## [Work to be completed]
Below are lines of data; restate word for word those running from the line containing "- Role: Senior" to the line containing "Growth, Vendor Management", inclusive, and no others.

## [Material provided]
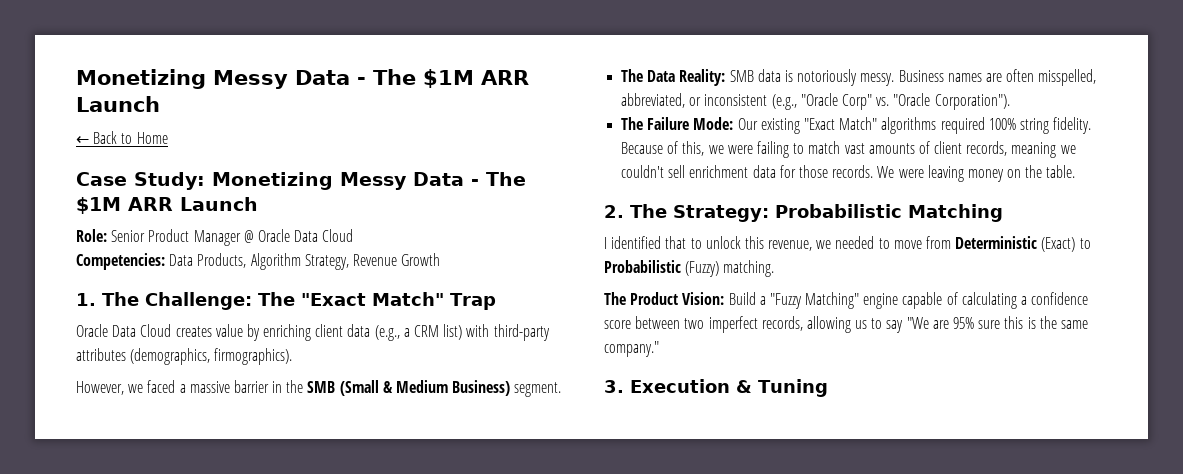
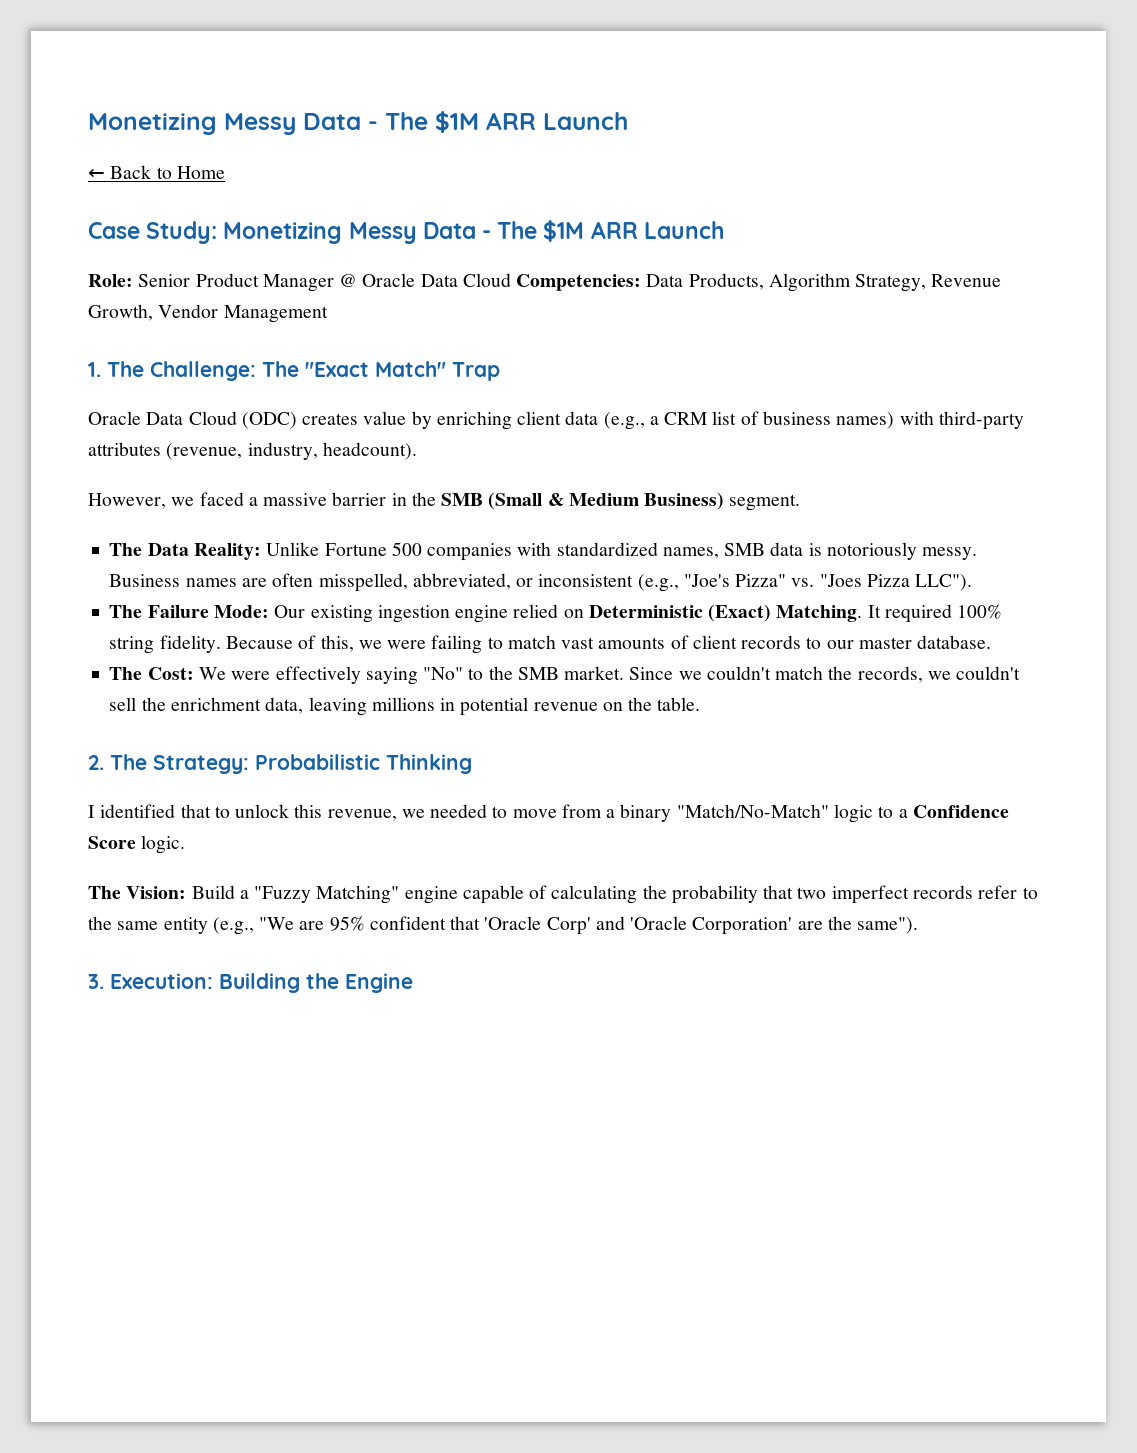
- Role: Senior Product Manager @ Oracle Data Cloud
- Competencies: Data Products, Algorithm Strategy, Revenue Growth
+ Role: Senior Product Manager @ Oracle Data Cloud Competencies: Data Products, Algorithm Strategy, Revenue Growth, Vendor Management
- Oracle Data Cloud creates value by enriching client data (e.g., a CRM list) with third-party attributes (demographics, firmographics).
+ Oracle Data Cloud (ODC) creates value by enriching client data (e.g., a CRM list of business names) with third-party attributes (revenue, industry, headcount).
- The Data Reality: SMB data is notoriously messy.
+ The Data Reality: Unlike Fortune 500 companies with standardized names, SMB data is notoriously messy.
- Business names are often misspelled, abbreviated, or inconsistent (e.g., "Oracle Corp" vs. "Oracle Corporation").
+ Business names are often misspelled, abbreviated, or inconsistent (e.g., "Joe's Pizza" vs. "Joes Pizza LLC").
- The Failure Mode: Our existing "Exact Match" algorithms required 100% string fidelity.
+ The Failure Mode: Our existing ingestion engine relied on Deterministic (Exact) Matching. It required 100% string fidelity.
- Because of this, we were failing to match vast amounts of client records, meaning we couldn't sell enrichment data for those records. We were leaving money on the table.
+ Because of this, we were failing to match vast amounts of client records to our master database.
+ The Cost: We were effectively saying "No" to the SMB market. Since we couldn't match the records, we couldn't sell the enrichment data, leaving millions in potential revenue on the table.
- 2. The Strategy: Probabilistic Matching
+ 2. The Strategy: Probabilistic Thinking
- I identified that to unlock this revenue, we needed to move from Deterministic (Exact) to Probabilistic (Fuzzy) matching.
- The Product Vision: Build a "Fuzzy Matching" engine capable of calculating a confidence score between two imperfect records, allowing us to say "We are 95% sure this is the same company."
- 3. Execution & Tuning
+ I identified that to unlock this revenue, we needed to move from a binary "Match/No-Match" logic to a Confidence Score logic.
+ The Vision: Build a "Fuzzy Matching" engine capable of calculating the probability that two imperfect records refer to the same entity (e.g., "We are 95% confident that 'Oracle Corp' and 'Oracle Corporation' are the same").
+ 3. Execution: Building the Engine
==
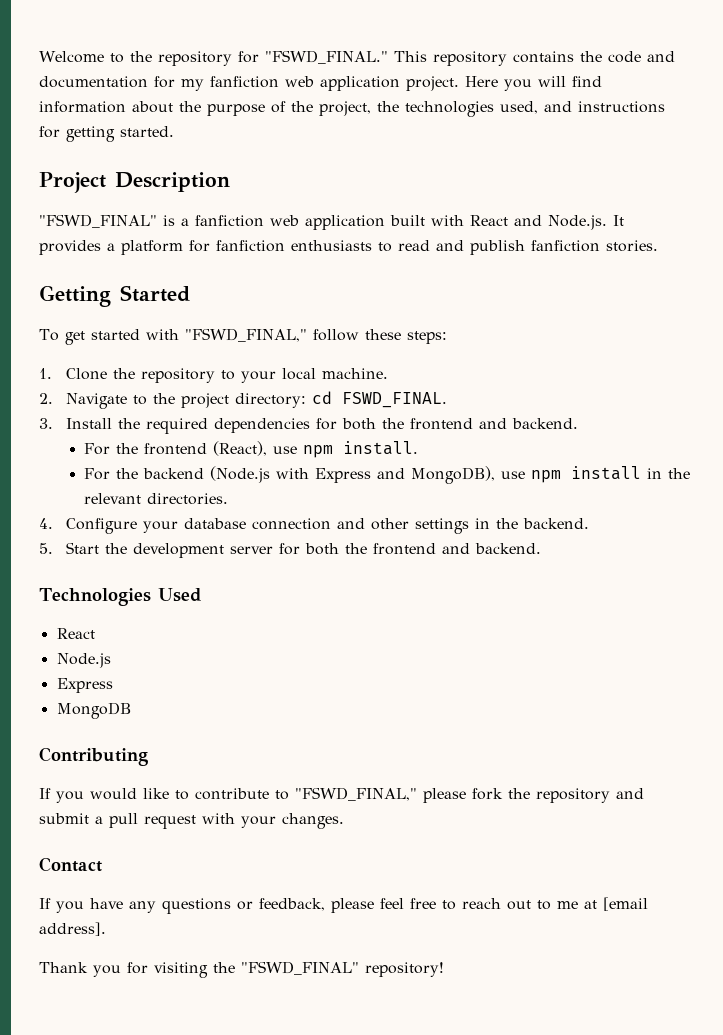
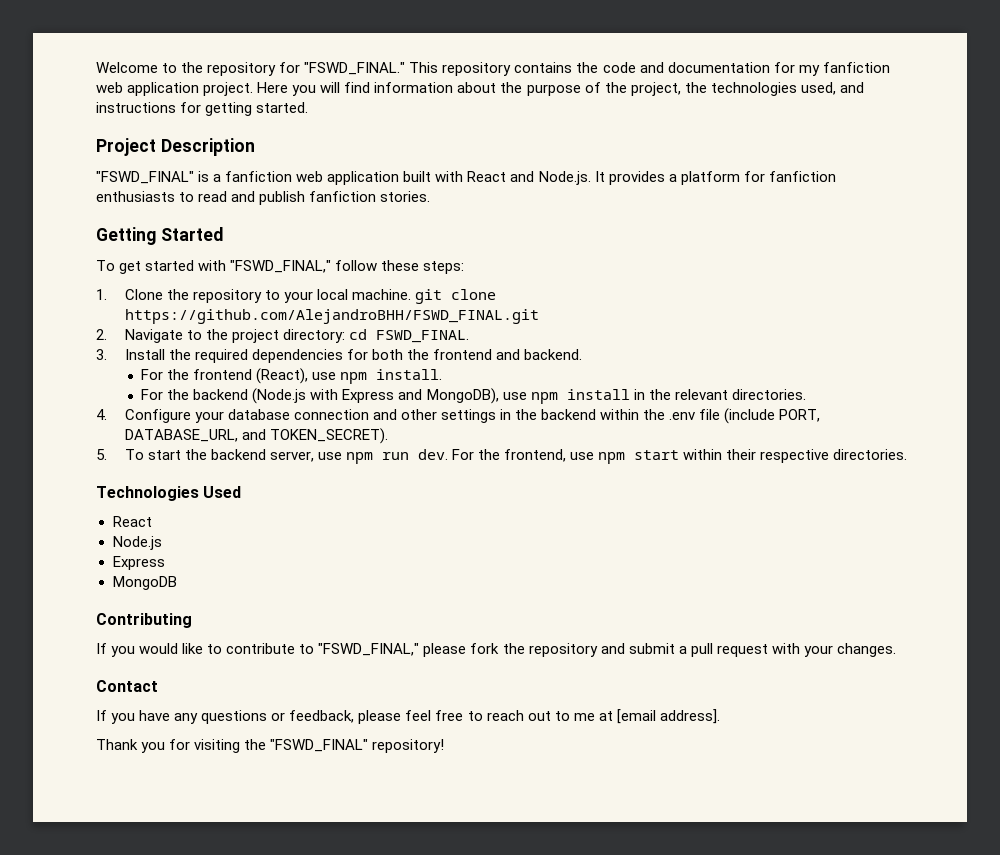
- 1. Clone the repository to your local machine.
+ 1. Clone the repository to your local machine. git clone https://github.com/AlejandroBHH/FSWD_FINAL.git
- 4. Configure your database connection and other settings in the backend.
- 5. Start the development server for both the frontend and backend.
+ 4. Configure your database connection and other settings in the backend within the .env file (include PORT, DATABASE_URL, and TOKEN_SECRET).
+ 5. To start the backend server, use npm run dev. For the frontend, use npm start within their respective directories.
* * *
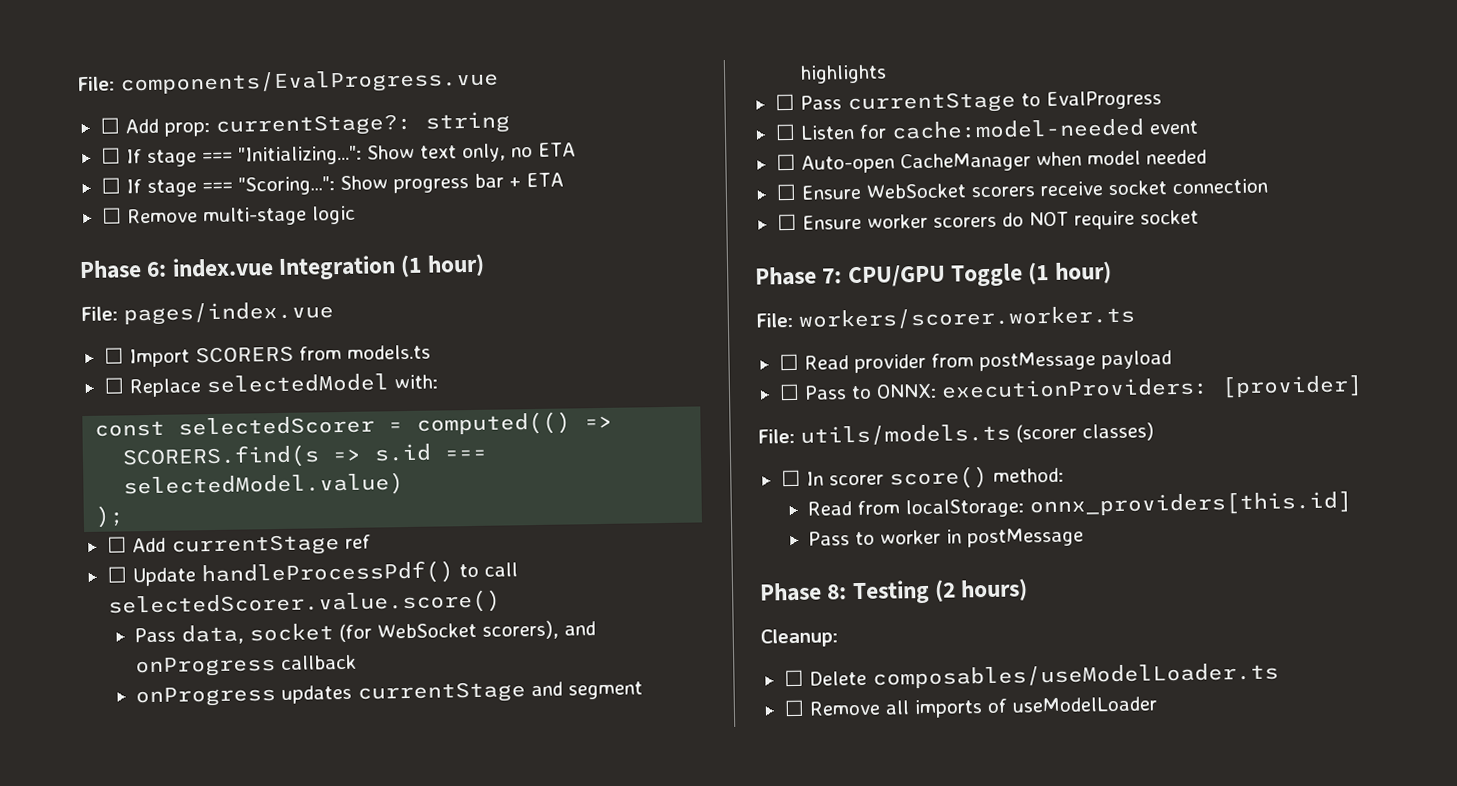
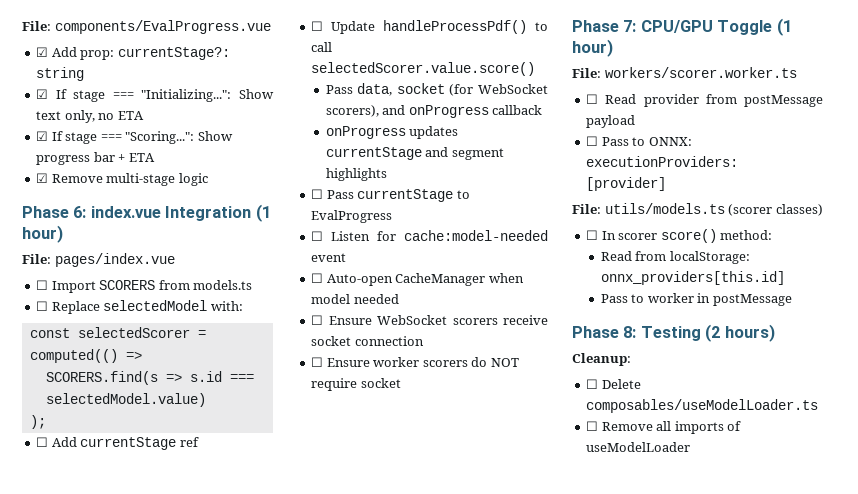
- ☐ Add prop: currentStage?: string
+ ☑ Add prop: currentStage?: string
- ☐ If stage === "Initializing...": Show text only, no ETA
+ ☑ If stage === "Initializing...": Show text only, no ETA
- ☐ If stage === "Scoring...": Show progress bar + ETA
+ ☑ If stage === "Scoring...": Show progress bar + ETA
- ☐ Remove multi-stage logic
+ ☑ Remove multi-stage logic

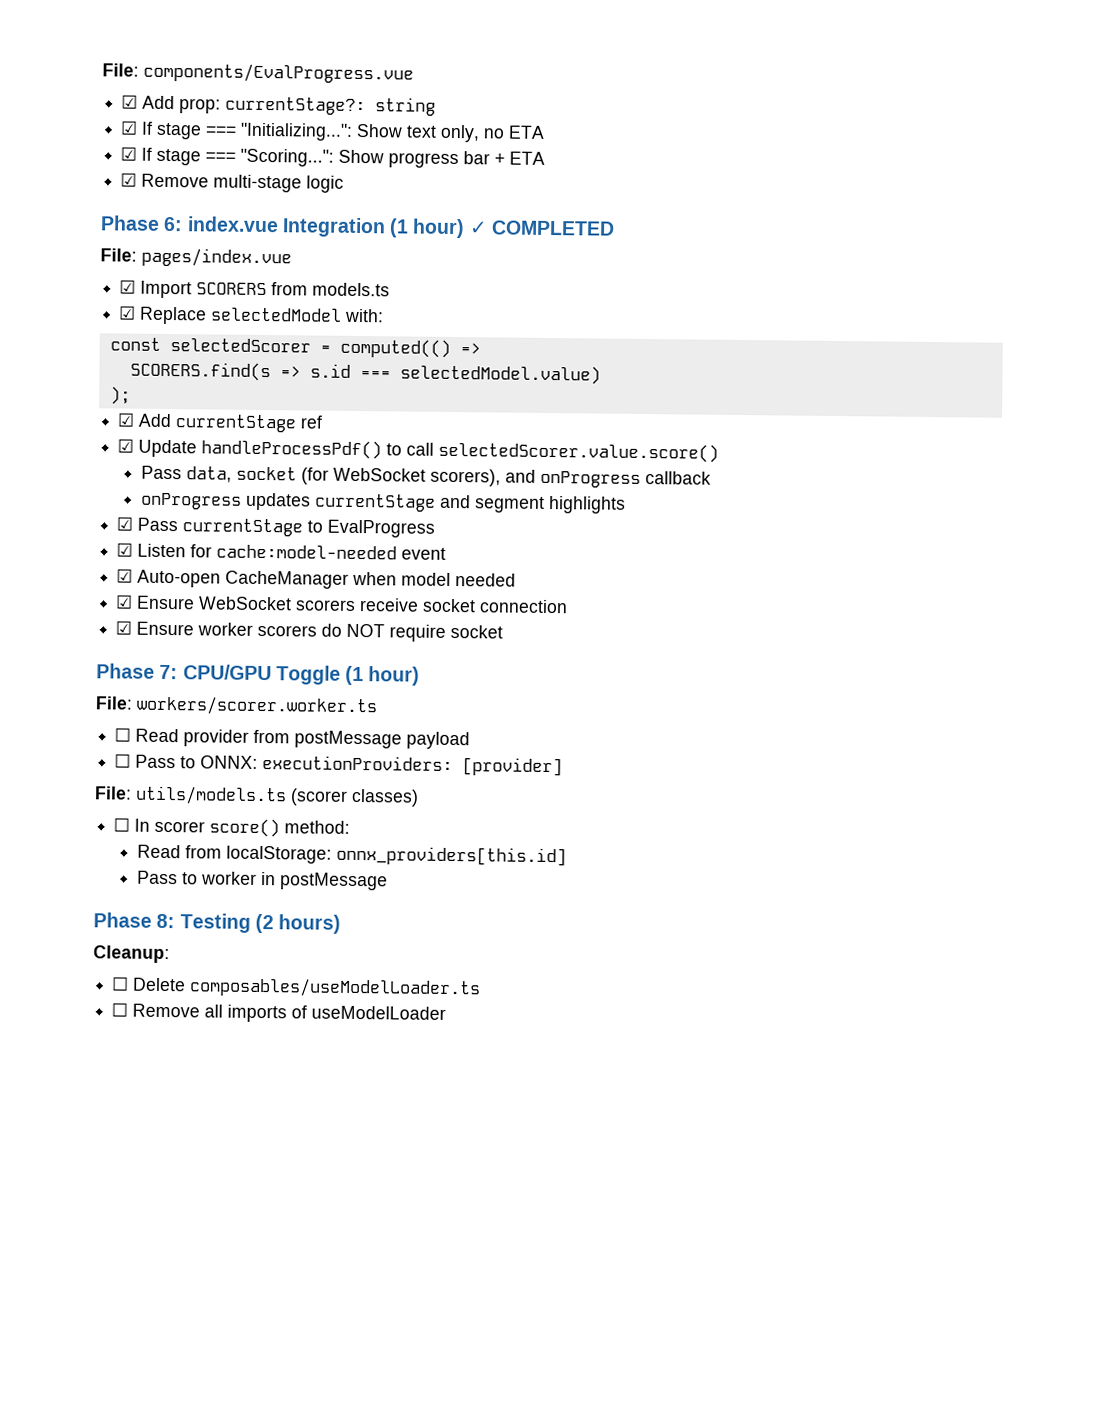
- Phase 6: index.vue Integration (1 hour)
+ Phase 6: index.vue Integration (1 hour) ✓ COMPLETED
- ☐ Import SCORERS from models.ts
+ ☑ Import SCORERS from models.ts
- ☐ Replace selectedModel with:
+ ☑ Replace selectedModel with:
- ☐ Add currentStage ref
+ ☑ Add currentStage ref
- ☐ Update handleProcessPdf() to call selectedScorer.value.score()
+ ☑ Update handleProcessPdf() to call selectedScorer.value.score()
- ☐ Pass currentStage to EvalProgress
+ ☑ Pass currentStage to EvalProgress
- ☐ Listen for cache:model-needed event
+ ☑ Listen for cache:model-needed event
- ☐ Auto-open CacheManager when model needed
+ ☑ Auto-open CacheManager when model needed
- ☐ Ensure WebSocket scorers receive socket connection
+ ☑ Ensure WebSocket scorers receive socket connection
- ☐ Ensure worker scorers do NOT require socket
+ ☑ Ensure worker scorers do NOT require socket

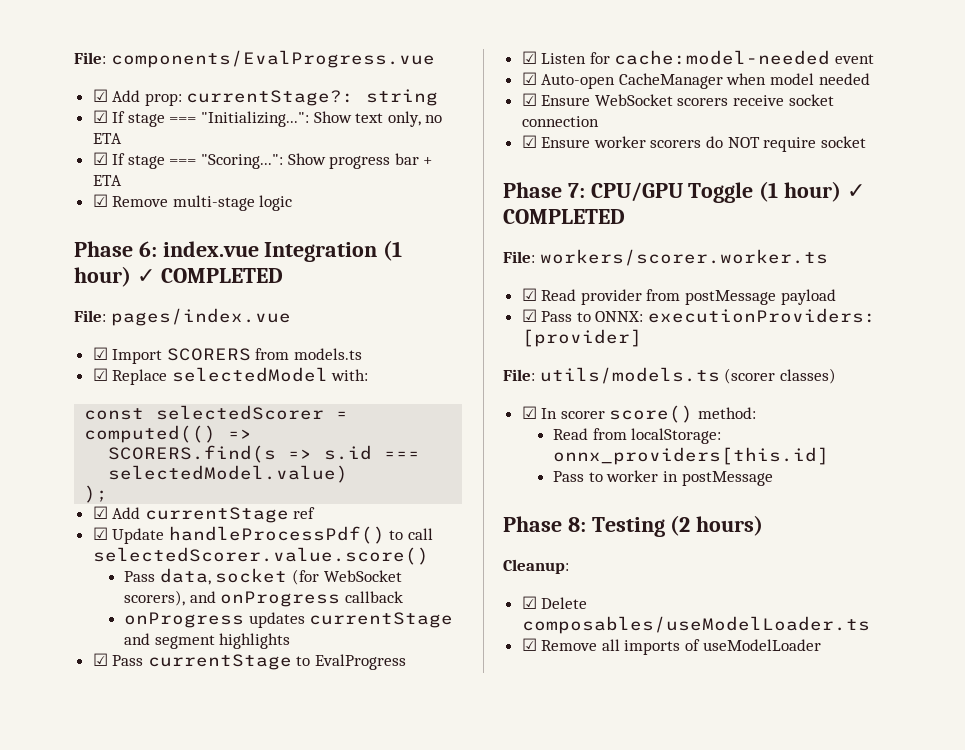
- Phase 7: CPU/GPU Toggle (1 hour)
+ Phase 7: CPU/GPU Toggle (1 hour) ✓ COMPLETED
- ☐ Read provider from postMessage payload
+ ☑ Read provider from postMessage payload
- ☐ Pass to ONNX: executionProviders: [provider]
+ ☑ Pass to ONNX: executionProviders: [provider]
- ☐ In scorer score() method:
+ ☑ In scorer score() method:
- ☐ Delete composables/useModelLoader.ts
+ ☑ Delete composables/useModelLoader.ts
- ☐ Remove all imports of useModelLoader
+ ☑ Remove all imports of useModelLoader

## [Answer box]
- Role: Senior Product Manager @ Oracle Data Cloud
- Competencies: Data Products, Algorithm Strategy, Revenue Growth
+ Role: Senior Product Manager @ Oracle Data Cloud Competencies: Data Products, Algorithm Strategy, Revenue Growth, Vendor Management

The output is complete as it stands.